Passive Foreign Investment Company Taxation
When it comes to international tax law, one of the most complicated aspects involves Passive Foreign Investment Companies (PFICs). What makes the PFIC so complicated (and unfair) is that many US taxpayers either accumulated assets abroad or otherwise invested in overseas assets — and may have unwittingly acquired a PFIC without even knowing it, with no intention of doing so. As a result, these taxpayers who may have simply purchased units in a foreign mutual fund or other foreign pooled fund are now subject to a more complex tax regime than they would have been subject to had they been domestic funds.

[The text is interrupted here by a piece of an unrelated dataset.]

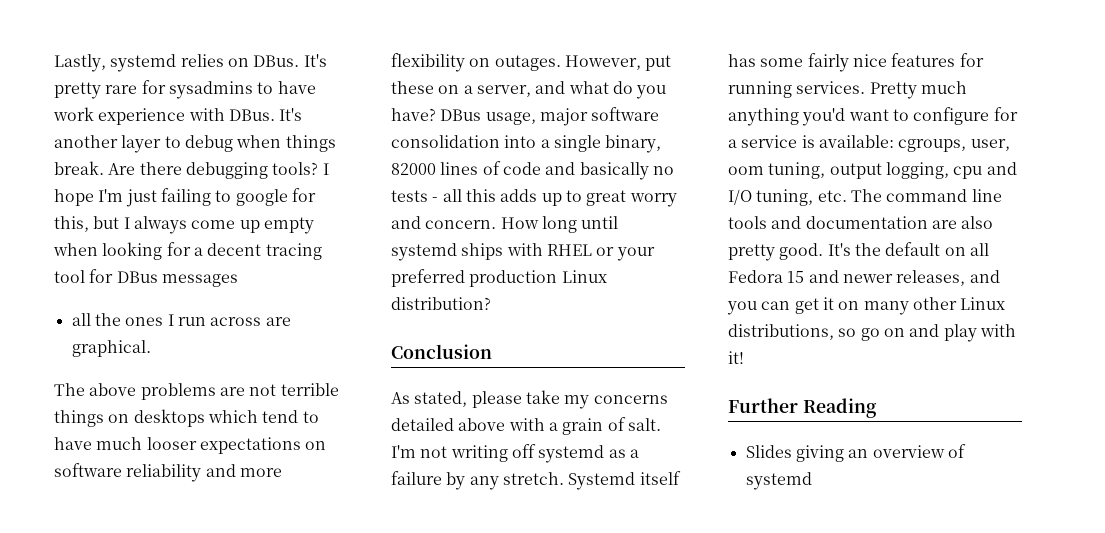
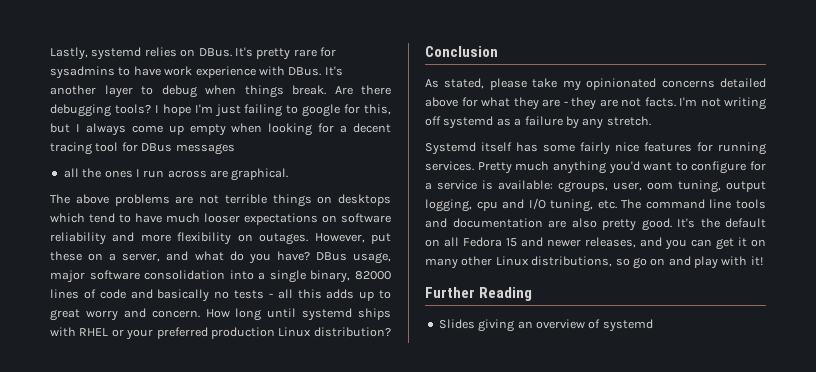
(590, 402) none -> [586,78,657,90] opinionated
[508,417,661,435] with a grain of salt. -> [461,97,676,110] for what they are - they are not facts.
(564, 478) none -> (651, 121) //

While there are certain elections that can be made which may minimize the tax implications, usually taxpayers do not learn about the elections until later. By that time, the taxpayer is also required to make a purging/cleansing election as part of the process, which results in the same excess distributions that would have otherwise been required if no election was made. Here are some important tax tips about how Passive Foreign Investment Companies are taxed.
No Minimal Share Ownership
One very important aspect of the PFIC tax regime is that unlike other reporting requirements (such as reporting foreign corporations, for example) there is no minimum holding requirement or ownership percentage that a taxpayer must have in order to have to file the PFIC — presuming the reporting threshold values are met. In other words, even if a person had fractional ownership but that fractional ownership exceeded the reporting requirements, they would still have to report it (while there are some potential exceptions based on the minimal or reduced value of the PFIC).
Excess Distributions Tax Rate
For taxpayers who have ownership of a PFIC but did not make an election (see below), the PFIC tax calculation can be a bit complicated and overwhelming. From a baseline perspective, when a person has a PFIC, accrued income within the PFIC is not taxed until the distribution. But, when that income is distributed and there are excess distributions, then the tax rate is typically going to be the highest tax rate for each year that the investment was held except for the current year in which the taxpayer is taxed at their progressive tax rate. This often comes as an unwelcome surprise for many taxpayers who believed that they would only be subject to long-term capital gains or qualified dividend tax rates of 15% or 20%.
Timely Election vs Late Election
Most taxpayers are not aware that they even have a PFIC until several years after becoming a US person or otherwise holding the investment. Therefore, oftentimes the election that a Taxpayer makes will be a late election, which requires the cleansing/purging election as well. In a nutshell, this means that at the time the taxpayer makes the late QEF or MTM election, they will have to include an excess distribution calculation for the prior years the investment was held as a PFIC but no election was made.
QEF Election Requires Cooperation
The QEF election refers to a Qualified Electing Fund. This is the preferred election because the QEF election minimizes tax implications of the PFIC, so that the resulting taxation will not (usually) exceed much beyond what the tax liability could be if it was a US-based asset. The hardest part about making the QEF election is that it has to be made with the cooperation of the foreign financial institution since they have to provide certain information and many of these funds understandably do not want to expose themselves to the US government. In fact, some foreign funds might actually ask you to leave the fund as they do not want a US person included in the fund in order to avoid FATCA and by presenting the QEF election, you have made that fact known to the fund.
MTM Limits Allowable Losses
The mark-to-market election operates similarly to most mark-to-market elections in other areas of tax law. The increase in value can be taxable and some deductions are possible but losses are limited — and typically cannot go below the initial value of the asset. There are also limitations to carrying it forward or back.
Pension Treaty Exception
One thing to keep in mind is that many foreign pension plans contain funds such as mutual funds, ETFs, or SICAVs, which would otherwise be considered PFIC. There is a limited exception for PFIC that is contained within certain pension funds within a tax treaty country. It is important to note that there must be a tax treaty in place and it must be contained in a pension — and oftentimes what a person may consider a pension or retirement is merely just a foreign investment wrapped inside a life insurance policy that may be designed to supplement retirement, but may not qualify for preferred treatment.